GlobeSt.com: Why do you feel the next three to six months will be a critical period for the Southern California grocery landscape?
Hammond: In just 12 months, there has been an amazing amount of activity in the Southern California grocery sector, but all of this activity only made the market more competitive. New and old rivals have taken advantage of the opportunities, and the next three to six months will prove critical.
Based on the buzz at RECon, the industry has its eye on Whole Foods' 365, which just opened its first Southern California location in Silver Lake. Everyone has also been closely watching Aldi open its first wave of Southern California stores with 45 to be open by the end of the year. Add to that the aggressive expansion of Smart & Final and Grocery Outlet, all of which have the industry paying close attention.
GlobeSt.com: How will what happens in the grocery arena affect the entire retail sector in this region?
Hammond: Grocery-anchored centers have dominated the regional retail industry post-recession. Alongside restaurants and services, grocery stores fulfill daily needs and are less vulnerable to the online marketplace. In addition, the typical grocery store location has evolved and now includes malls, power centers and lifestyle centers. As a result, the grocery sector is now the backbone of our real estate industry.
GlobeSt.com: How can the closing of non-grocery retail chains like Sports Authority and Sport Chalet present new opportunities for the grocery sector?

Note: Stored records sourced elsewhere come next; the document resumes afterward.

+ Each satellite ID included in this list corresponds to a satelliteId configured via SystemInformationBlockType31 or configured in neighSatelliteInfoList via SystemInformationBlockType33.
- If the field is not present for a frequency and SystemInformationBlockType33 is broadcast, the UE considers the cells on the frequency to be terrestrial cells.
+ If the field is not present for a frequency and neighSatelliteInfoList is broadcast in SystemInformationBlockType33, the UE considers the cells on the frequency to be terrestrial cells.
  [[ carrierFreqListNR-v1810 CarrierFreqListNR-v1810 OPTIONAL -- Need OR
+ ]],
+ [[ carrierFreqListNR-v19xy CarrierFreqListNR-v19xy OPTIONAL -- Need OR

Hammond: All of us look at shopping centers differently today. Fifteen years ago, you would have never imagined that Whole Foods would be a key anchor at Fashion Island in Newport Beach or Bella Terra in Huntington Beach. Today, a viable location trumps any preconceived notion of the typical grocery-anchored center. With the closing of 13 Sports Authority and nearly three dozen Sport Chalet locations across Southern California, you can bet that all of the competitors are taking a hard look. We are such a culturally and demographically diverse region that there always seems to be niche that can be filled.

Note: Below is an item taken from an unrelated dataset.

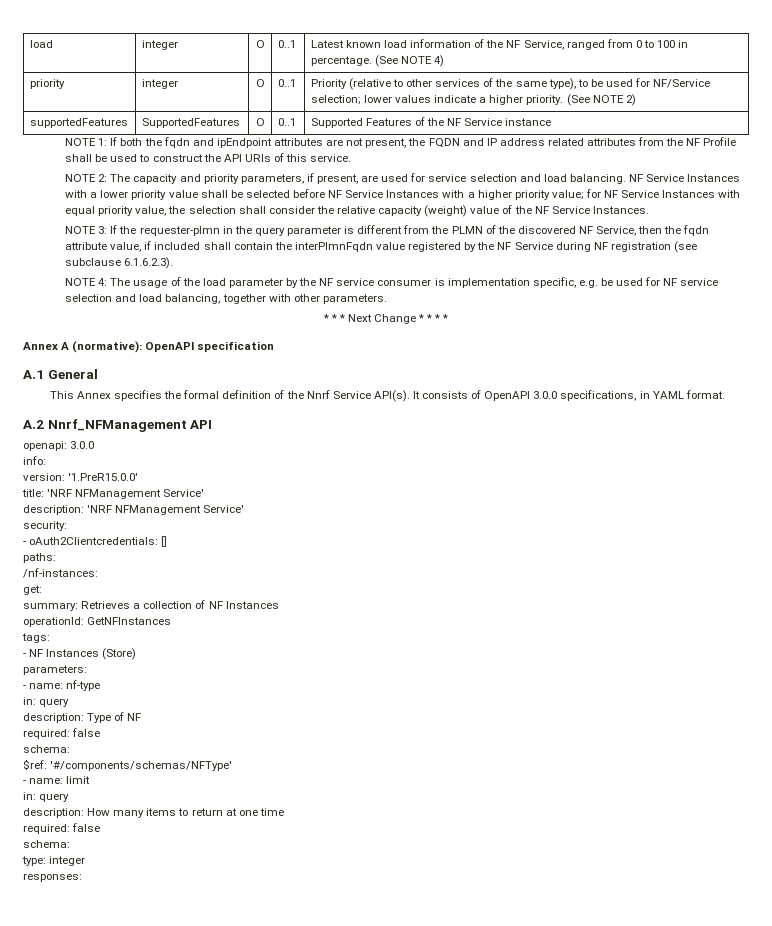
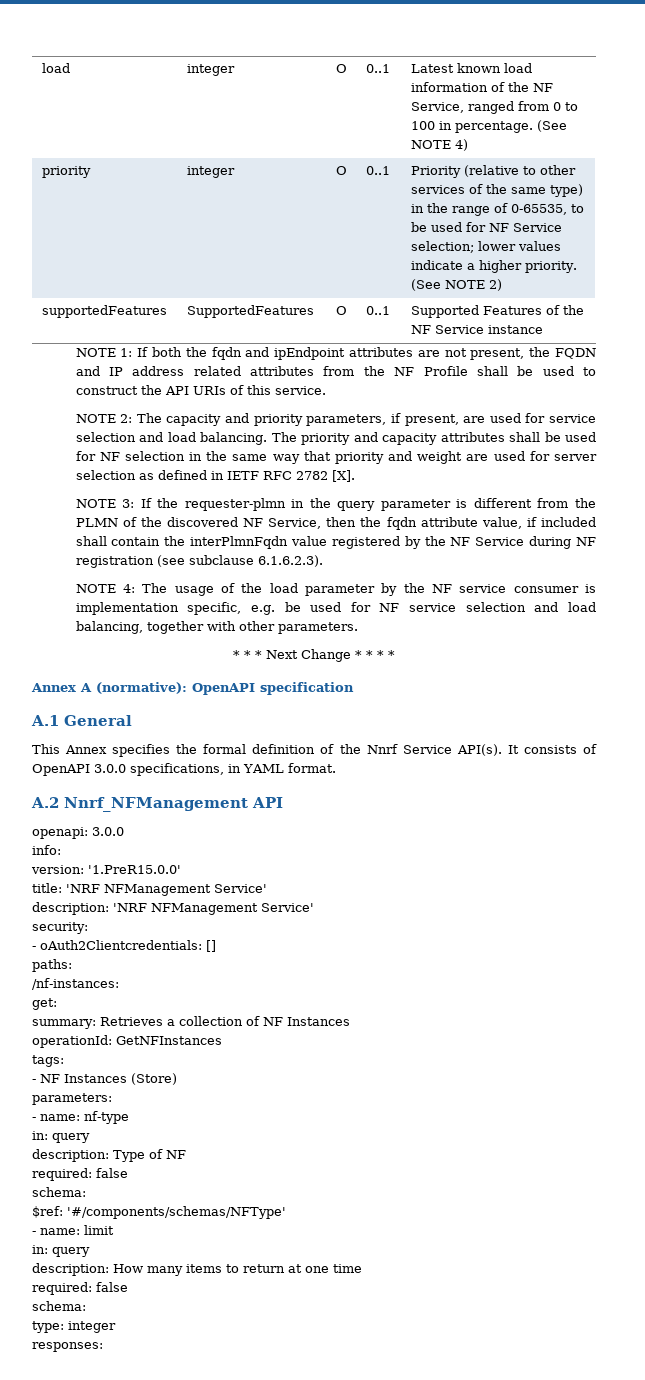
- priority | integer | O | 0..1 | Priority (relative to other services of the same type), to be used for NF/Service selection; lower values indicate a higher priority. (See NOTE 2)
+ priority | integer | O | 0..1 | Priority (relative to other services of the same type) in the range of 0-65535, to be used for NF Service selection; lower values indicate a higher priority. (See NOTE 2)
- NF Service Instances with a lower priority value shall be selected before NF Service Instances with a higher priority value; for NF Service Instances with equal priority value, the selection shall consider the relative capacity (weight) value of the NF Service Instances.
+ The priority and capacity attributes shall be used for NF selection in the same way that priority and weight are used for server selection as defined in IETF RFC 2782 [X].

GlobeSt.com: Is there a risk of oversaturation in a sector dominated by grocery chains and restaurants?
Hammond: Oversaturation is a concern. However, we have to remind ourselves that the industry has still seen very little new development post-recession. Restaurants and grocers have primarily back-filled vacant space left behind by soft goods and electronics, and they have done so at a pace to meet demand. Culturally, the consumer has changed. The strength of the online marketplace created a greater need for social experiences that restaurants or specialty markets provide. While we might see particular fads fade in and out, I expect the demand for these retailers to remain consistent.